(Version comparison data)
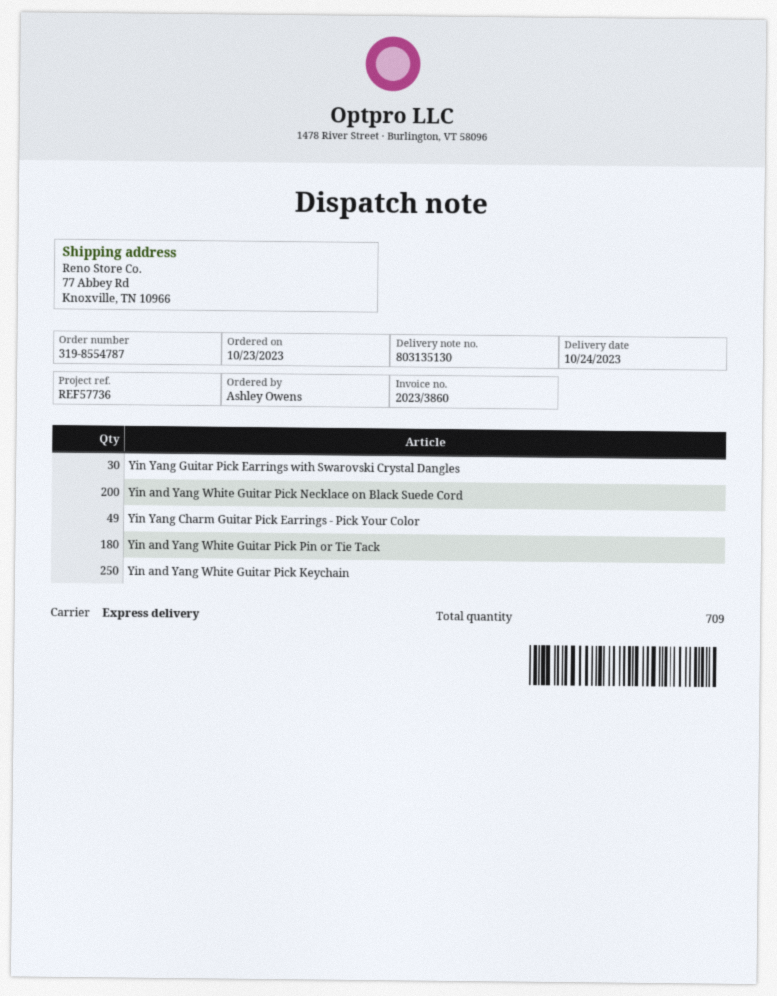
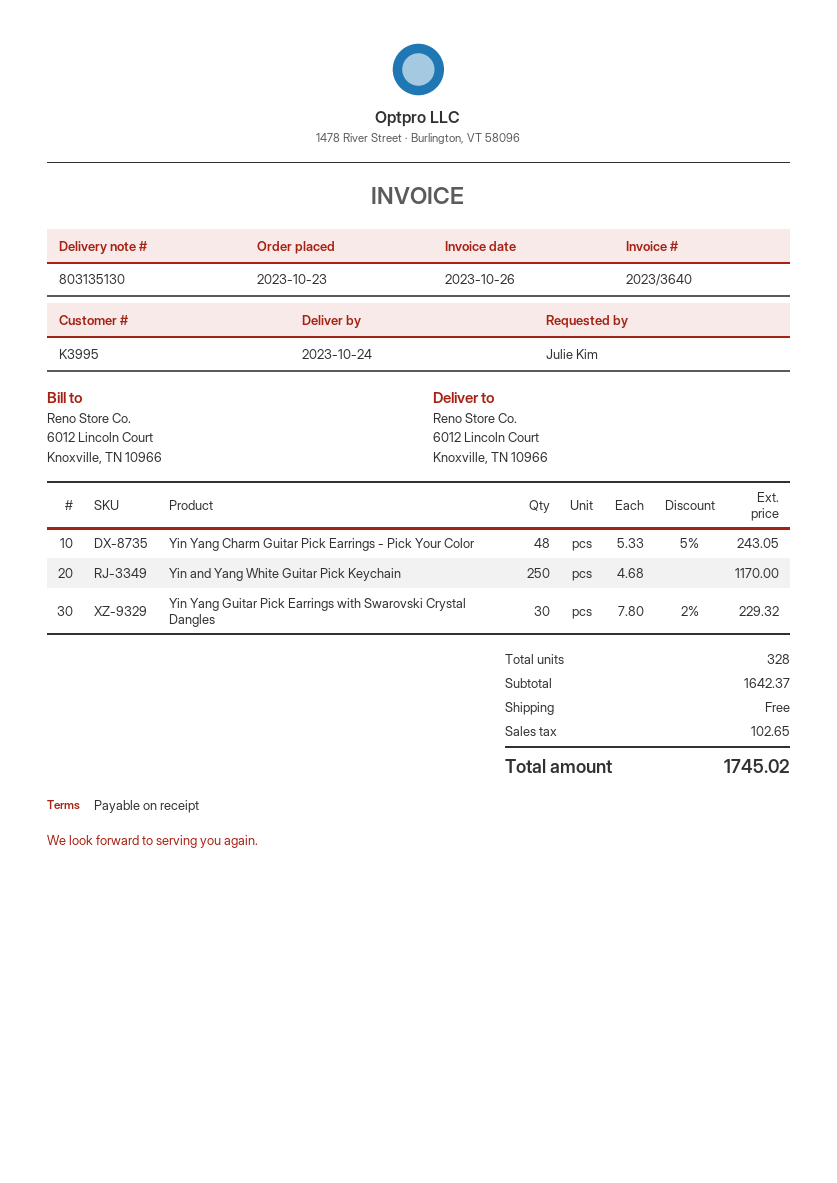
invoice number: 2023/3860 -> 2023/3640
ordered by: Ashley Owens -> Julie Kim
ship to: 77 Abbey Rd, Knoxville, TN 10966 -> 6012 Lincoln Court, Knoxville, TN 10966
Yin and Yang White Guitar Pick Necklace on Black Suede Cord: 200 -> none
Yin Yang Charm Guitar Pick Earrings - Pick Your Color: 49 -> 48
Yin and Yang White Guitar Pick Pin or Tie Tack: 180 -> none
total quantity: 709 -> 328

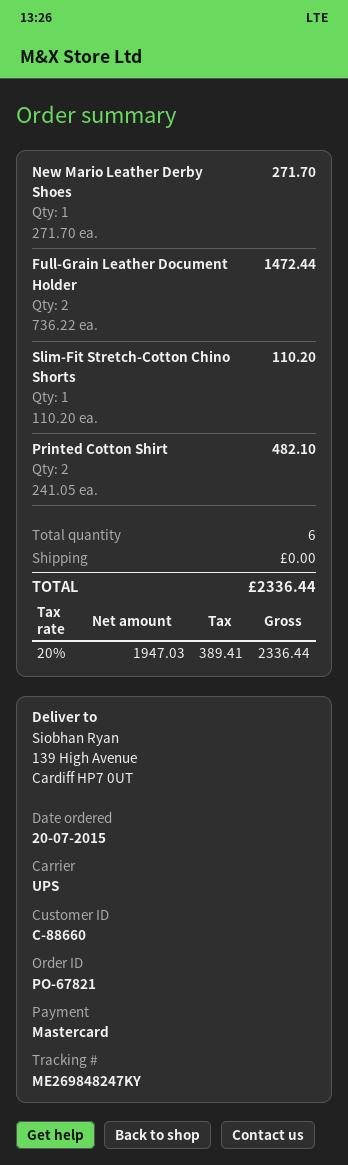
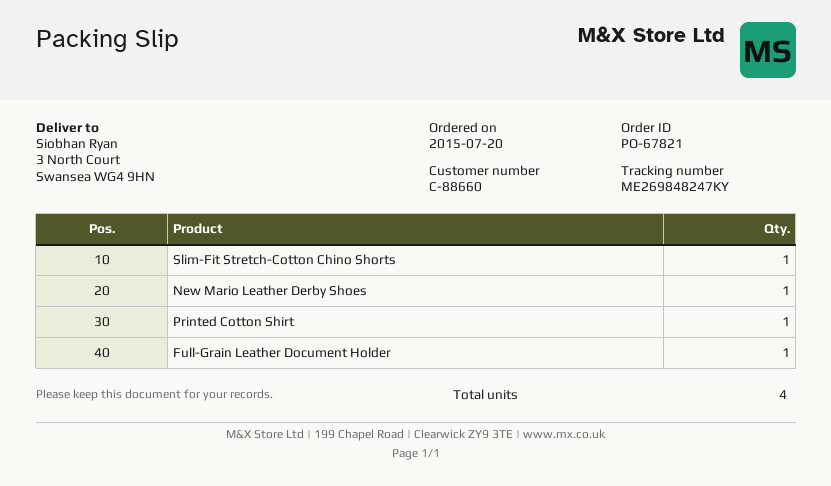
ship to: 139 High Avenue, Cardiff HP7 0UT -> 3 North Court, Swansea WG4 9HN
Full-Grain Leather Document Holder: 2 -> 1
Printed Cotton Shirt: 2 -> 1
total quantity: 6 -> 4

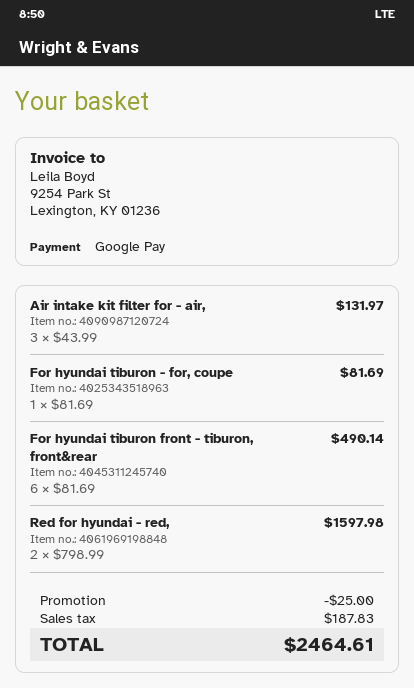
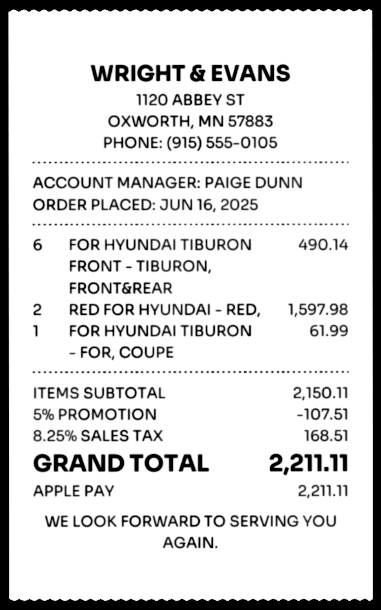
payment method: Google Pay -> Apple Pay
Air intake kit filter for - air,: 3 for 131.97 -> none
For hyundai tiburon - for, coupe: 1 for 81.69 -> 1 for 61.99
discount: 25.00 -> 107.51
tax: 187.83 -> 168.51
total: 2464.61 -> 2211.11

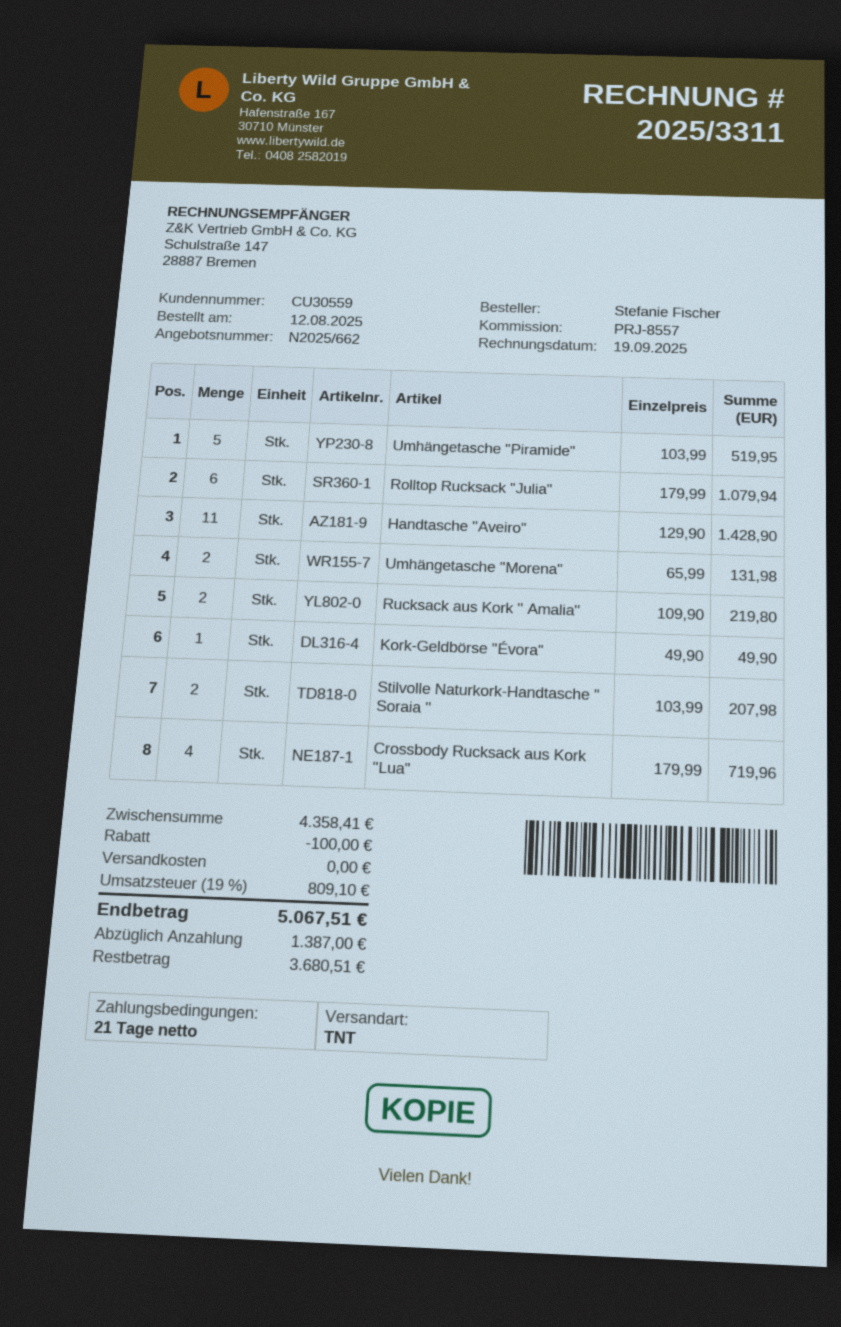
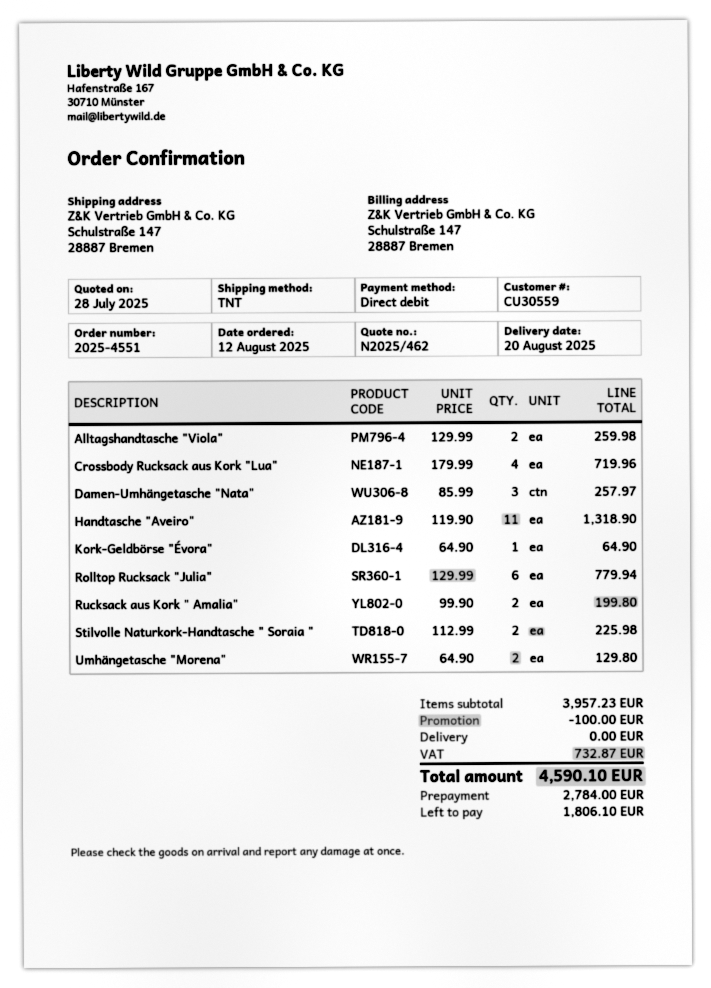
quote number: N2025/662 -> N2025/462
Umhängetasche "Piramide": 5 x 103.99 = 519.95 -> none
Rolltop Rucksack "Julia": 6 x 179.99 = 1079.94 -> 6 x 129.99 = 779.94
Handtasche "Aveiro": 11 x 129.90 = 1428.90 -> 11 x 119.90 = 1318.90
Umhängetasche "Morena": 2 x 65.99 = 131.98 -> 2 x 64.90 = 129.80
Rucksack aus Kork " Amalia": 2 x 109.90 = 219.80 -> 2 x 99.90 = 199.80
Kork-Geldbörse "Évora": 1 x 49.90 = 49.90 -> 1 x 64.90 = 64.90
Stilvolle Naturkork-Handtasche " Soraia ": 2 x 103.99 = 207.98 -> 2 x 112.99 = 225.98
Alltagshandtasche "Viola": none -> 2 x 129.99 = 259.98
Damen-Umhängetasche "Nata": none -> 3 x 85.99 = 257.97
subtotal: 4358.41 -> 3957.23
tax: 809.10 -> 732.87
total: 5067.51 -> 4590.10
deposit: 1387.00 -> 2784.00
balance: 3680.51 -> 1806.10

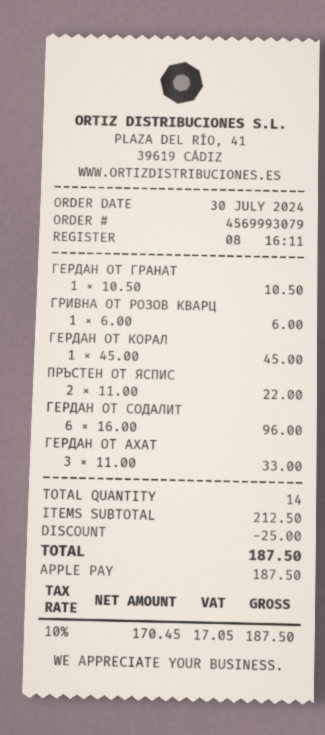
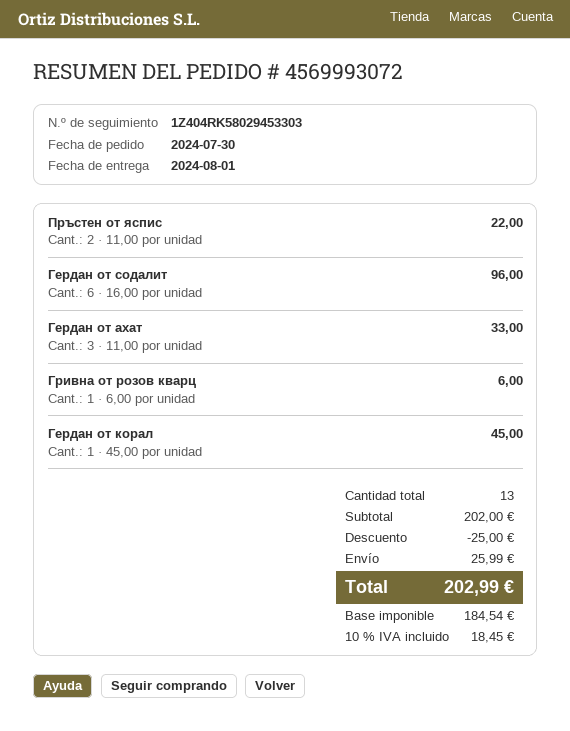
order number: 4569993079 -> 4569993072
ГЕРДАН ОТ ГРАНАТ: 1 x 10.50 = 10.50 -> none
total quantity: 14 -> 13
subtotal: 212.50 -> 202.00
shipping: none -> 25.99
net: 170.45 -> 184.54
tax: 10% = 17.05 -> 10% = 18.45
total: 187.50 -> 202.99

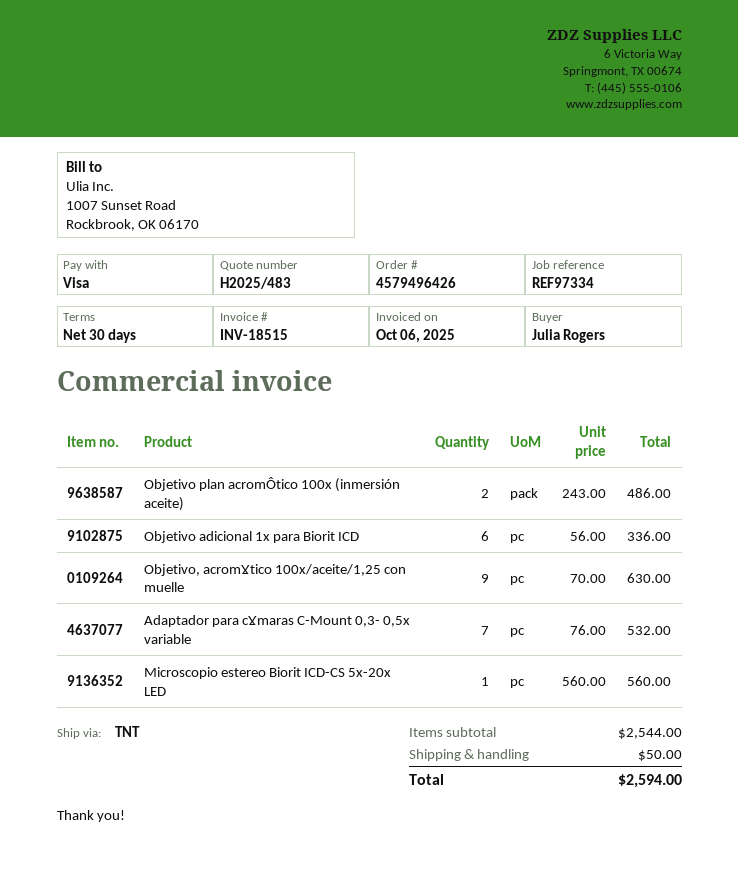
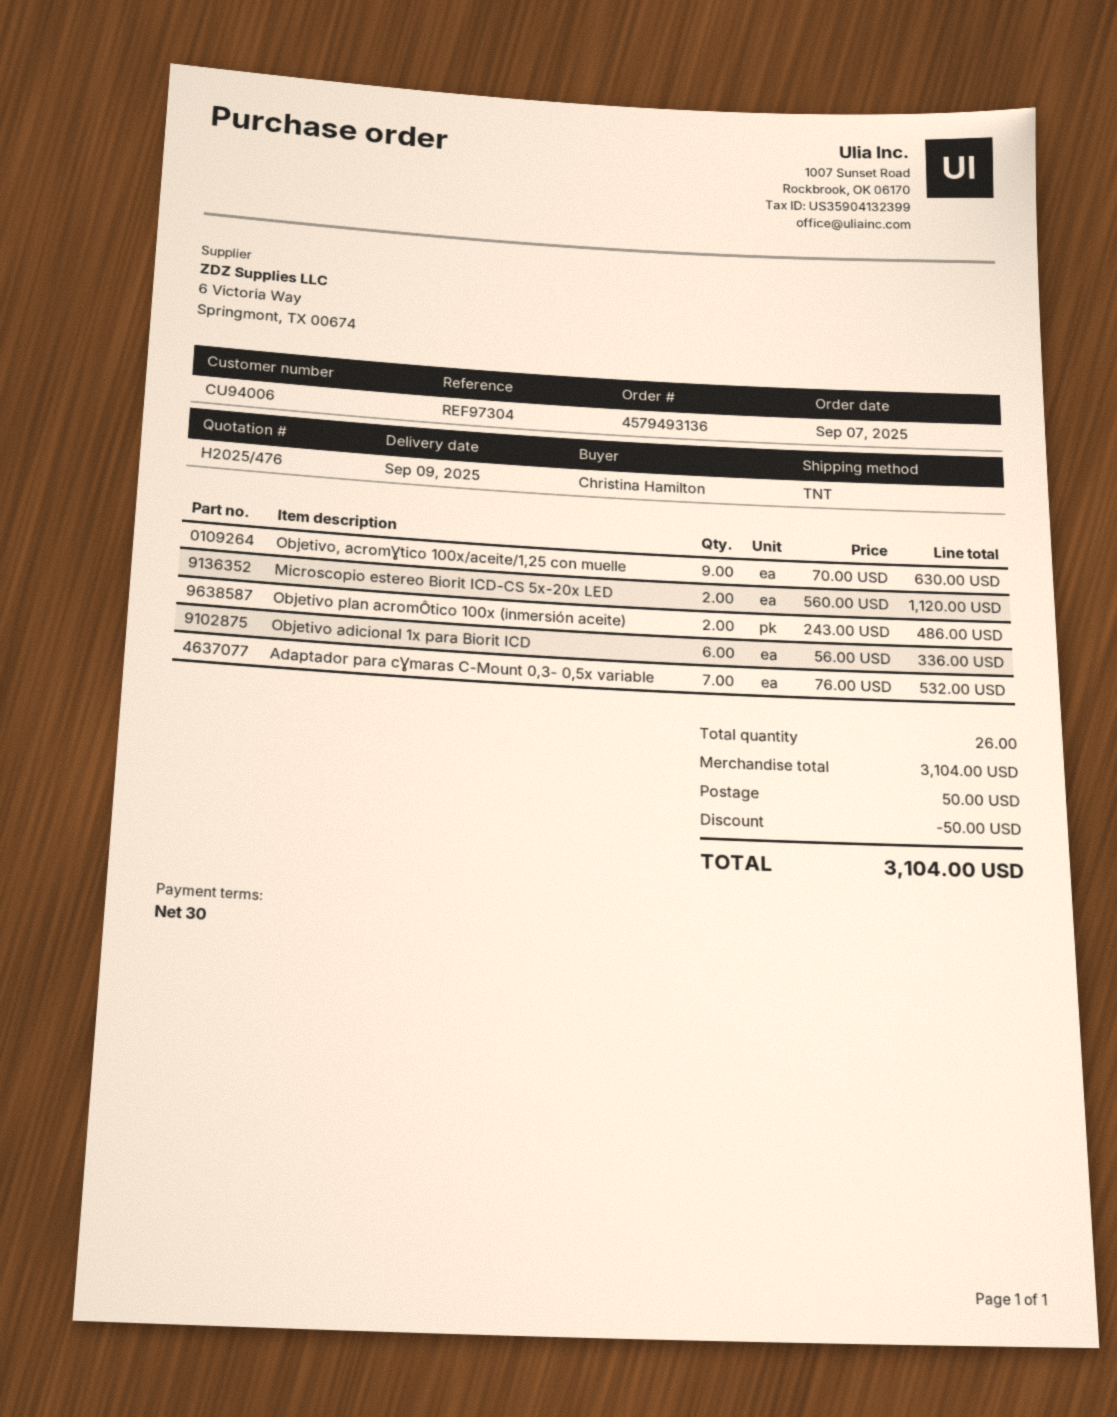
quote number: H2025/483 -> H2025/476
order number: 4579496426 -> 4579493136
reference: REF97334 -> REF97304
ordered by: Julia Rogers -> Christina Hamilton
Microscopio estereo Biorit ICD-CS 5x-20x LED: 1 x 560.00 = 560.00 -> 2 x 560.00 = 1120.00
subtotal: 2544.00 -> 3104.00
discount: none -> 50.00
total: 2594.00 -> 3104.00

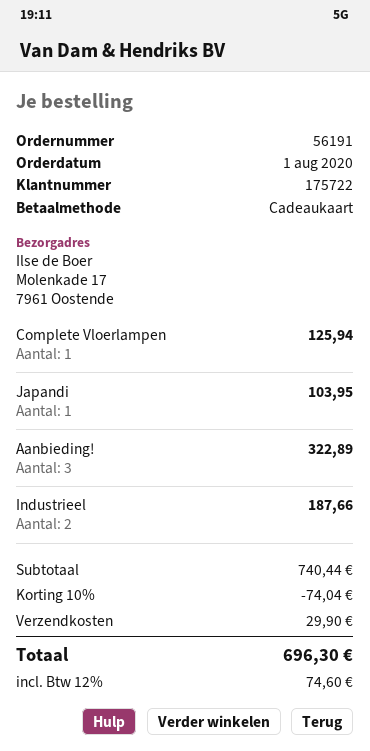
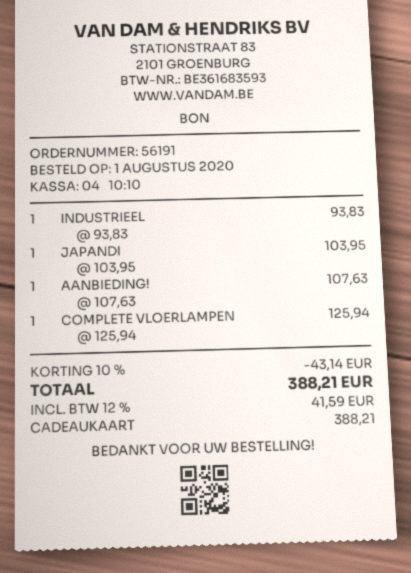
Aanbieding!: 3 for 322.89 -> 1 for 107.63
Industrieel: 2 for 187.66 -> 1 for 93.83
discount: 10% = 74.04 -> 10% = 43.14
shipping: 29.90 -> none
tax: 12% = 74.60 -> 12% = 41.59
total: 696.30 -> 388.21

Work instruction.
Your answer should be the lines from the opening of the records through the line with "Yin and Yang White Guitar Pick Necklace", both ends retyped exactly and pictures left out.

Problem solution.
invoice number: 2023/3860 -> 2023/3640
ordered by: Ashley Owens -> Julie Kim
ship to: 77 Abbey Rd, Knoxville, TN 10966 -> 6012 Lincoln Court, Knoxville, TN 10966
Yin and Yang White Guitar Pick Necklace on Black Suede Cord: 200 -> none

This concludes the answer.